Reserve Bank of India Governor Shaktikanta Das' Monetary Policy Statement on maintaining the status quo in key rates to support exports and manufacturing comes opportunely as early trends of the country's exports in February indicate shipments grew by 28.51 per cent to USD 8.67 billion during 1-7 February 2022, boosted by a healthy growth in sectors such as petroleum, engineering and gems and jewellery.
According to Commerce Ministry data, USD 8.67 billion per week of exports is almost 20 per cent more than the weekly run rate of USD 7 billion clocked this year. India's exports have remained resilient amidst the challenges of COVID-19, lockdowns and shrinking of global demand, helping the economy to further move towards recovery with booster doses of policy and financial incentives
The February preliminary figures are in strong continuation of the January momentum which saw the country's exports rising by 23.69 per cent to USD 34.06 billion in January, putting India on a firm wicket to chase the USD 400 billion export target in FY 2021-22.
Further, the Central Bank's sale to increase the National Automated Clearing House (NACH) mandate limit to Rs 3 crore for TReDS related settlements would help the MSME sector which has been perennially facing liquidity issues.
On a cumulative basis, exports during April-January 2021-22 rose by 46.53 per cent to USD 335.44 billion as against USD 228.9 billion in the same period last year, endorsing the RBI prognosis that going forward the Government's thrust on exports -- besides capex -- augurs well for enhancing productive capacity, strengthening aggregate demand and crowding in private investment.
The RBI's continuation with an accommodative stance to support growth has not come as a surprise to stakeholders in the export business who feel that the RBI move backed by extension of the Emergency Credit Linked Guarantee Scheme (ECLGS) in Budget 2022-23 will augment further the flow of credit to the exports sector, agrees A Sakthivel, President of the Federation of Indian Export Organisations. A low-interest rate regime, according to Engineering Export Promotion Council India Chairman Mahesh Desai, would support economic recovery which has been sporadically facing headwinds in the form of new pandemic waves and resultant supply disruptions.
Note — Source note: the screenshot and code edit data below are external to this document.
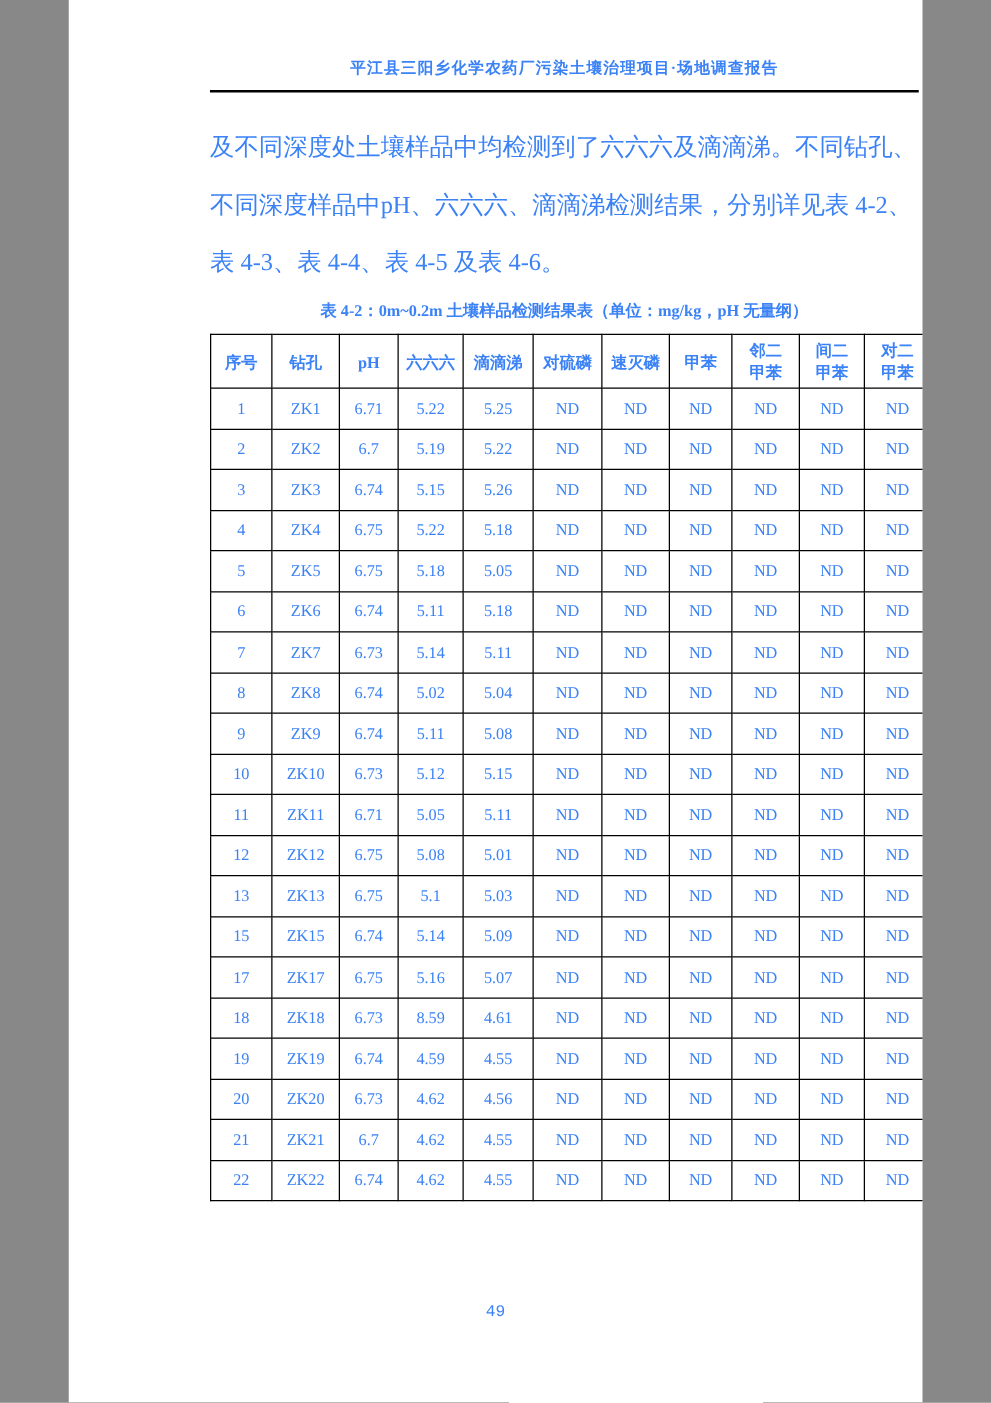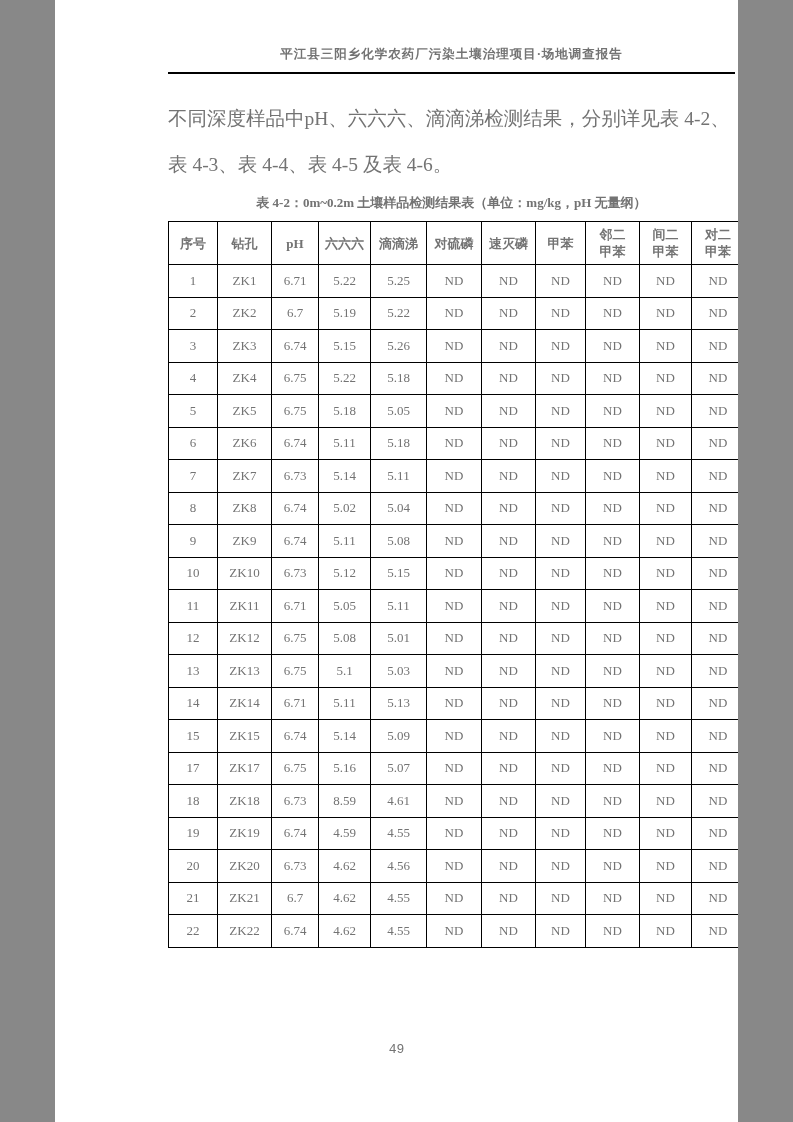--- a/index.html
+++ b/index.html
@@ -3,21 +3,21 @@
 <meta charset="utf-8">
 <style>
   html, body { margin: 0; padding: 0; background: #888; }
   .page {
     position: relative;
     width: 683px;
     height: 1122px;
     margin: 0 auto;
     background: #ffffff;
     font-family: "Liberation Serif", "DejaVu Serif", serif;
-    color: #737373;
+    color: #3b82f6;
     overflow: hidden;
   }
   .content { margin: 0 113px; width: 567px; }
 
   .header-title {
     padding-top: 46px;
     text-align: center;
     font-size: 12.5px;
     font-weight: bold;
     letter-spacing: 1px;
@@ -89,20 +89,21 @@
 </style>
 </head>
 <body>
 
 <div class="page">
   <div class="content">
     <div class="header-title">平江县三阳乡化学农药厂污染土壤治理项目·场地调查报告</div>
     <div class="header-rule"></div>
 
     <div class="paragraph">
+      <div class="para-line">及不同深度处土壤样品中均检测到了六六六及滴滴涕。不同钻孔、</div>
       <div class="para-line">不同深度样品中pH、六六六、滴滴涕检测结果，分别详见表 4-2、</div>
       <div class="para-line">表 4-3、表 4-4、表 4-5 及表 4-6。</div>
     </div>
 
     <div class="table-caption">表 4-2：0m~0.2m 土壤样品检测结果表（单位：mg/kg，pH 无量纲）</div>
 
     <table class="results">
       <thead id="table-head">
           <tr>
             <th>序号</th>
@@ -282,33 +283,20 @@
             <td>5.1</td>
             <td>5.03</td>
             <td>ND</td>
             <td>ND</td>
             <td>ND</td>
             <td>ND</td>
             <td>ND</td>
             <td>ND</td>
           </tr>
           <tr>
-            <td>14</td>
-            <td>ZK14</td>
-            <td>6.71</td>
-            <td>5.11</td>
-            <td>5.13</td>
-            <td>ND</td>
-            <td>ND</td>
-            <td>ND</td>
-            <td>ND</td>
-            <td>ND</td>
-            <td>ND</td>
-          </tr>
-          <tr>
             <td>15</td>
             <td>ZK15</td>
             <td>6.74</td>
             <td>5.14</td>
             <td>5.09</td>
             <td>ND</td>
             <td>ND</td>
             <td>ND</td>
             <td>ND</td>
             <td>ND</td>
Indeed, amidst looming uncertainty on account of global and domestic factors with the underlying threat of the pandemic still not fully mitigated, there are concerns flagged by RBI which have a bearing on the services sector which would account for exports of USD 240 billion by the end of this fiscal. Some high-frequency indicators suggest a weakening of demand in January 2022 reflecting the drag on contact-intensive services from the fast spread of the Omicron variant in the country.
"The contact-based services have been most severely hit by the recurring waves of the pandemic making a move to sustained recovery extremely difficult for the sector," points out Sanjiv Mehta, President, FICCI, welcoming the extension of the on-tap liquidity window for emergency health care services and contact intensive services till 30 June 2022, from March 31, 2022, as announced earlier.
Moreover, there is a broad agreement that the impact of the ongoing third wave of the pandemic on the recovery is likely to be limited relative to the earlier waves, hence the services sector can find comfort in an improvement in the outlook for contact-intensive services. By also maintaining the reverse repo rate at the present level, the RBI, according to export bodies, has signalled that it is in no hurry to take back liquidity from the system which bodes well for exporters.